When the side door 1 closes the door opening of the vehicle body, the longitudinal direction of the side door 1 (left and right direction in FIG. 1) coincides with the direction in which the vehicle advances and retreats, and the thickness direction of the side door 1 corresponds to the direction of the vehicle. Matches the vehicle width direction. When the side door 1 closes the door opening of the vehicle body, the outside of the sash frame 4 of the side door 1 (upper side in FIG. 2, left side in FIG. 3) coincides with the outside of the vehicle in the vehicle width direction. The inner side of the sash frame 4 of the side door 1 (the lower side in FIG. 2 and the right side in FIG. 3) coincides with the inner side of the vehicle in the vehicle width direction.

As shown in FIG. 1 , the side door 1 includes a door body portion 2 forming a lower portion of the side door 1 and a sash portion 3 forming an upper portion of the side door 1 . The sash portion 3 is integrally formed on the door body portion 2 . The sash portion 3 and the upper edge 21 of the door body portion 2 form the window opening portion 5 . The window opening 5 is opened and closed by a window glass 6 that is lifted up and down by an elevating device (not shown).

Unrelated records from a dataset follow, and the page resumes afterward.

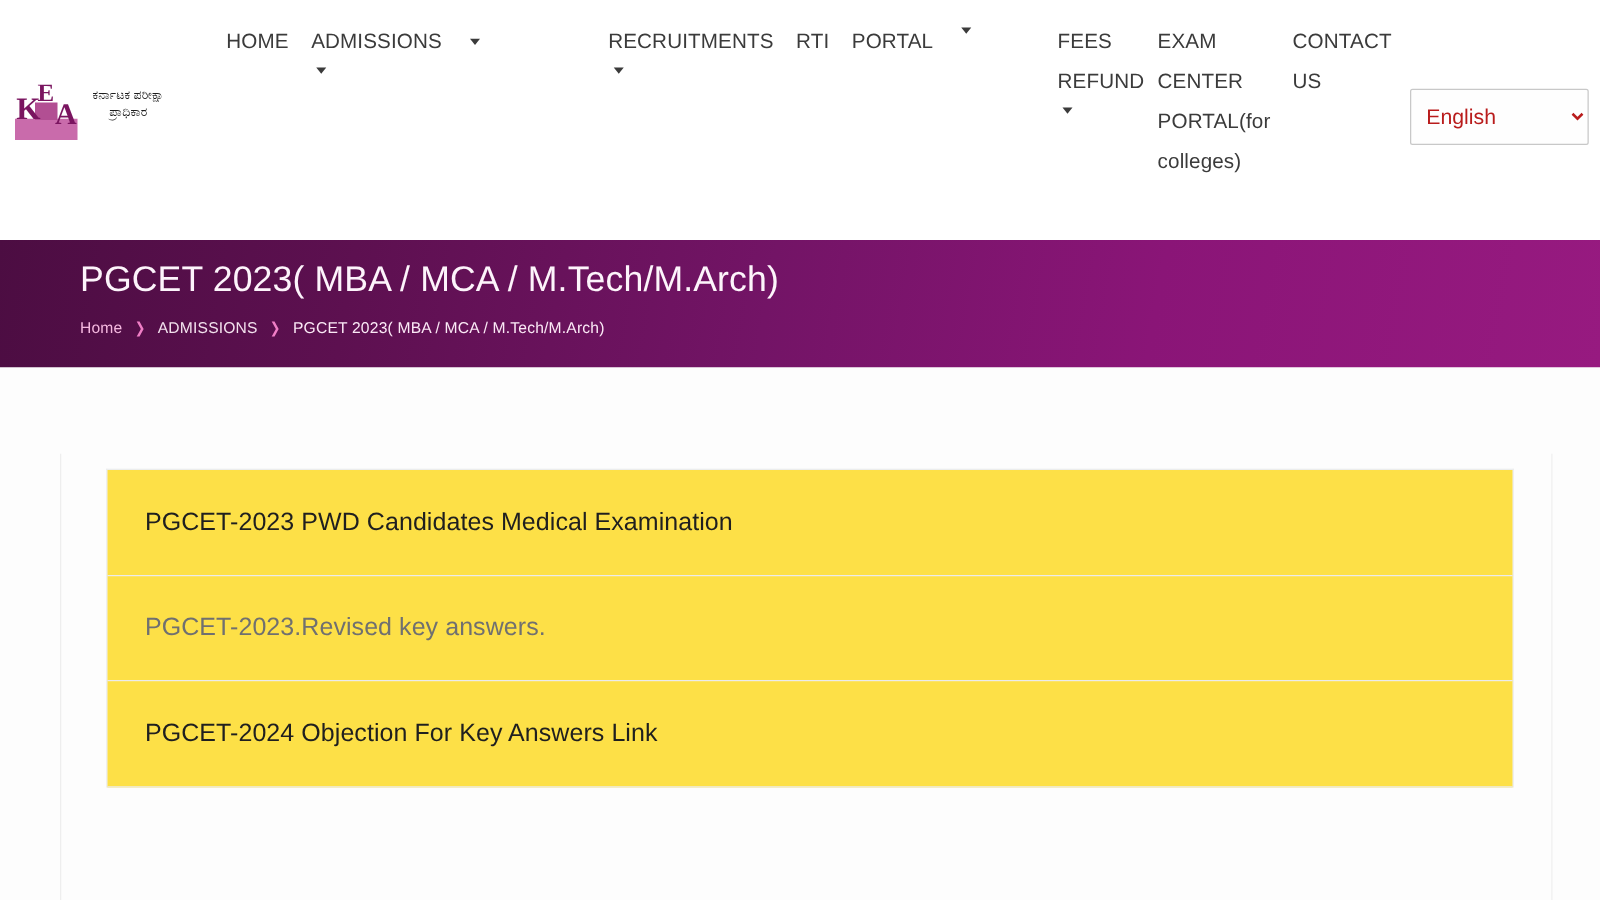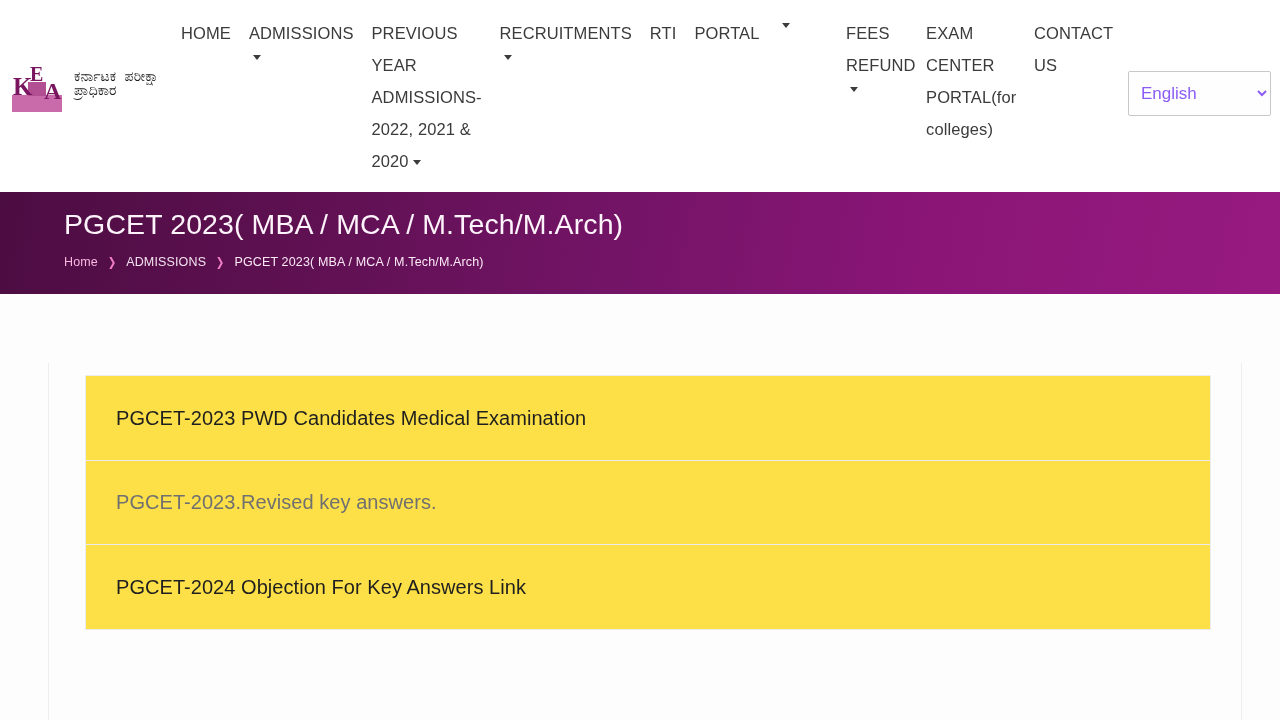--- a/index.html
+++ b/index.html
@@ -29,27 +29,28 @@
     display: flex;
     align-items: center;
     gap: 7px;
   }
   .logo-mark {
     position: relative;
     width: 57px;
     height: 58px;
   }
   .logo-kan {
-    font-family: Liberation Mono, monospace;
-    font-size: 14px;
+    font-family: Liberation Serif, serif;
+    font-size: 10px;
     line-height: 14px;
     color: #1d1d1d;
     letter-spacing: .1px;
     white-space: pre-line;
     max-width: 95px;
+    text-align: center;
   }
 
   .nav {
     position: absolute;
     left: 172px;
     top: 10px;
     width: 950px;
     display: flex;
     align-items: flex-start;
     gap: 0px;
@@ -86,21 +87,21 @@
   }
 
   .lang-select {
     position: absolute;
     right: 9px;
     top: 71px;
     width: 143px;
     height: 45px;
     font-size: 17px;
     font-family: "Liberation Sans", sans-serif;
-    color: #8b5cf6;
+    color: #b91c1c;
     padding: 0 8px;
     background: #fefefe;
     border: 1px solid #c8c8c8;
     border-radius: 2px;
     margin-left: 36px;
   }
 
   
   .banner {
     position: relative;
@@ -207,21 +208,21 @@
     <div class="nav-item">
       <span class="lbl">HOME</span>
     </div>
 
     <div class="nav-item">
       <span class="lbl">ADMISSIONS</span>
       <span class="caret-row"><i class="caret"></i></span>
     </div>
 
     <div class="nav-item w-prev">
-      <span class="lbl">PREVIOUS YEAR ADMISSIONS-2022, 2021 &amp; 2020</span><i class="caret"></i>
+      <i class="caret"></i>
     </div>
 
     <div class="nav-item">
       <span class="lbl">RECRUITMENTS</span>
       <span class="caret-row"><i class="caret"></i></span>
     </div>
 
     <div class="nav-item">
       <span class="lbl">RTI</span>
     </div>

As shown in FIGS. 1 to 3, the sash portion 3 includes an inner panel 10, an outer panel 20 arranged outside the inner panel 10 in the vehicle width direction, and a reinforcing member 30. As shown in FIGS.

In this embodiment, the side door 1 has a press door structure (press type door structure). The inner panel 10 and the outer panel 20 of the sash portion 3 are each produced by press-molding a single panel. The inner panel 10 of the sash portion 3 and the inner panel 11 of the door body portion 2 may be produced by press-molding a single panel, or may be produced by press-molding separate panels. can be anything. Similarly, the outer panel 20 of the sash portion 3 and the outer panel (not shown) of the door body portion 2 may be produced by press-molding a single panel, and separate panels may be press-molded. It may be made by

The sash portion 3 includes a vertical frame portion 31 (B-pillar portion) extending upward from the rear upper end portion 2B of the door main body portion 2, and extending from the front upper end portion 2A of the door main body portion 2 to the upper end portion 31B of the vertical frame portion 31. and a roof side frame portion 32 . A lower end portion 31A of the vertical frame portion 31 is connected to the rear upper end portion 2B of the door body portion 2 . A lower end portion 32A of the roof side frame portion 32 is connected to the front upper end portion 2A of the door body portion 2 . The upper end portion 31B of the vertical frame portion 31 is connected to the upper end portion 31B of the roof side frame portion 32 .

A lower end portion 31A of the vertical frame portion 31 is located at a position where the vertical frame portion 31 intersects with a straight line L extending rearward from the upper edge 21 of the door body portion 2 shown in FIG. 32A is a position where the straight line L extending forward from the upper edge 21 of the door body 2 and the roof side frame 32 intersect.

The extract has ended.